▼

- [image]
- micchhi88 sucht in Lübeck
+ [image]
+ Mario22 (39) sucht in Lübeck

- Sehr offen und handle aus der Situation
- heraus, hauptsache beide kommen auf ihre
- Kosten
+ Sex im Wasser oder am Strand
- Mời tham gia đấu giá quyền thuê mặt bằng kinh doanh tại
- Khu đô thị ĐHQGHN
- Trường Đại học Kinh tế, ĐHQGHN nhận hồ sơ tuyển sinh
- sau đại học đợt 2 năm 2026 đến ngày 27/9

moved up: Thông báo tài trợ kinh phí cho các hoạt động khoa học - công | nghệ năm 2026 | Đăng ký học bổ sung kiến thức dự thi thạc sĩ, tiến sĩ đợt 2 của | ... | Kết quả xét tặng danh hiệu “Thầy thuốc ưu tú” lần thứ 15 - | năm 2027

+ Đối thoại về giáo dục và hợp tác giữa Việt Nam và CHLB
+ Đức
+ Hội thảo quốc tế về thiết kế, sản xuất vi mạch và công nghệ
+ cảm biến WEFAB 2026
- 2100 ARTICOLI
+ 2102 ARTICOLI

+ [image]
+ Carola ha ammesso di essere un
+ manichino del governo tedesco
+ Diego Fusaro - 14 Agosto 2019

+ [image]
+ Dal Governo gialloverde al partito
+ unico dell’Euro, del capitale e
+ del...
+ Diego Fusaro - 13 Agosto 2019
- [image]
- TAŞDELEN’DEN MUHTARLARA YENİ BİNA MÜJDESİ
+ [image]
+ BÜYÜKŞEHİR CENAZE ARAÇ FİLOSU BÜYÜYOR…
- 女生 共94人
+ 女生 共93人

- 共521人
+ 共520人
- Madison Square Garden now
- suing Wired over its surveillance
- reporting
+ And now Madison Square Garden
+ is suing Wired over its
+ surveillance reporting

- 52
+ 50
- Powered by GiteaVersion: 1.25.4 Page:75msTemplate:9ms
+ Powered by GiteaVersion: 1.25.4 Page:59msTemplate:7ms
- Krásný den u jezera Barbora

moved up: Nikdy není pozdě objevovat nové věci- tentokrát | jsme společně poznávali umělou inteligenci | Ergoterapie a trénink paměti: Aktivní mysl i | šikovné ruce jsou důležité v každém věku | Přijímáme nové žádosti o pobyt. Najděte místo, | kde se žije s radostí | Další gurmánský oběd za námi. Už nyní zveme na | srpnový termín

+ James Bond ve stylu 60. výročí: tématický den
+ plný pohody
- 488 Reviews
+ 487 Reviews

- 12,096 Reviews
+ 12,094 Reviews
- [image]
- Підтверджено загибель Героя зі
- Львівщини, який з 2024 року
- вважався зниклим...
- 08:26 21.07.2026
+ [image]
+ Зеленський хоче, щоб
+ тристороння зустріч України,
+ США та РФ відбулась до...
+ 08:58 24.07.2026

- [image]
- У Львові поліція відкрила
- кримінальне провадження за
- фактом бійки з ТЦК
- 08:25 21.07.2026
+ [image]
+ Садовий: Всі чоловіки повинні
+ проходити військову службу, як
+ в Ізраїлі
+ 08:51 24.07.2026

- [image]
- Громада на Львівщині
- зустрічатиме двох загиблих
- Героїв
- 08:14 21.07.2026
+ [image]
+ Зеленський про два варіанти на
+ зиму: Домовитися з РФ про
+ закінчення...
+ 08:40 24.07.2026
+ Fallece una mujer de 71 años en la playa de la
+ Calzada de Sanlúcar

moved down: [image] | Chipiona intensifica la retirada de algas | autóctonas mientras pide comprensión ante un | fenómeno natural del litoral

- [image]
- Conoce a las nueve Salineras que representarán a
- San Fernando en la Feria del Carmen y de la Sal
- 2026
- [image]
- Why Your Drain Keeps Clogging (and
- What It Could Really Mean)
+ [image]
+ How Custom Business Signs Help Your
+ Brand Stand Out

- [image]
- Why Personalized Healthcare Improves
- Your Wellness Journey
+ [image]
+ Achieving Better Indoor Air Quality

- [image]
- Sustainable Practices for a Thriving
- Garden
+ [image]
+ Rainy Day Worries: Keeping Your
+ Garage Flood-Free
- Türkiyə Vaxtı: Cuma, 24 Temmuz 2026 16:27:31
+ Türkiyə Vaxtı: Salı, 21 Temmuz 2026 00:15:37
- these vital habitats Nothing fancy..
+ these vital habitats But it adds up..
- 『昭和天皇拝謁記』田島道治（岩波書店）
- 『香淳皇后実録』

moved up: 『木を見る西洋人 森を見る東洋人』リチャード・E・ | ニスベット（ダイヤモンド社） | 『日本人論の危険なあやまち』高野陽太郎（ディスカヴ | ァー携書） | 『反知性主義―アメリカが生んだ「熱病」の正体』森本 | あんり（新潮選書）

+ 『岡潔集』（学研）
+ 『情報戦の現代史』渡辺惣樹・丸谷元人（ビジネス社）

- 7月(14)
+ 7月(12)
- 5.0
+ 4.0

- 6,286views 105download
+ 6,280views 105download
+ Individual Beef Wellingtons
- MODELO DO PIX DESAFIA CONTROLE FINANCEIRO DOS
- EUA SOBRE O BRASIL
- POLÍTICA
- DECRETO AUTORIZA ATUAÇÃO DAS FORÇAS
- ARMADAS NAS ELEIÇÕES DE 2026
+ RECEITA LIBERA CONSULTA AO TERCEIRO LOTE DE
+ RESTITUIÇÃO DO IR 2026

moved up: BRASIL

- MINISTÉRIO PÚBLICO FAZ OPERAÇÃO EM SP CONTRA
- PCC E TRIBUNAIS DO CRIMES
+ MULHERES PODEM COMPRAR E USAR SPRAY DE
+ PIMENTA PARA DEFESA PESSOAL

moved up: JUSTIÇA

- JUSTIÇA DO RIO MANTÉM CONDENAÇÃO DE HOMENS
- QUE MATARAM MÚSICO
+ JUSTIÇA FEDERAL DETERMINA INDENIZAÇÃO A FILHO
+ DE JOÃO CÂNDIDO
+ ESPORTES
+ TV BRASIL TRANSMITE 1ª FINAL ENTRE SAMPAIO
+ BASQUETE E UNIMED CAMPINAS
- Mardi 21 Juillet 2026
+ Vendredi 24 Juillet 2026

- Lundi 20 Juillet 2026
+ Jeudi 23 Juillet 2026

▲

• _What you have to do_: From the records above, give again exactly the lines running from the line with "gialloverde al partito" to the line with "- Madison Square Garden now", inclusive.

• _Reply_:
+ Dal Governo gialloverde al partito
+ unico dell’Euro, del capitale e
+ del...
+ Diego Fusaro - 13 Agosto 2019
- [image]
- TAŞDELEN’DEN MUHTARLARA YENİ BİNA MÜJDESİ
+ [image]
+ BÜYÜKŞEHİR CENAZE ARAÇ FİLOSU BÜYÜYOR…
- 女生 共94人
+ 女生 共93人

- 共521人
+ 共520人
- Madison Square Garden now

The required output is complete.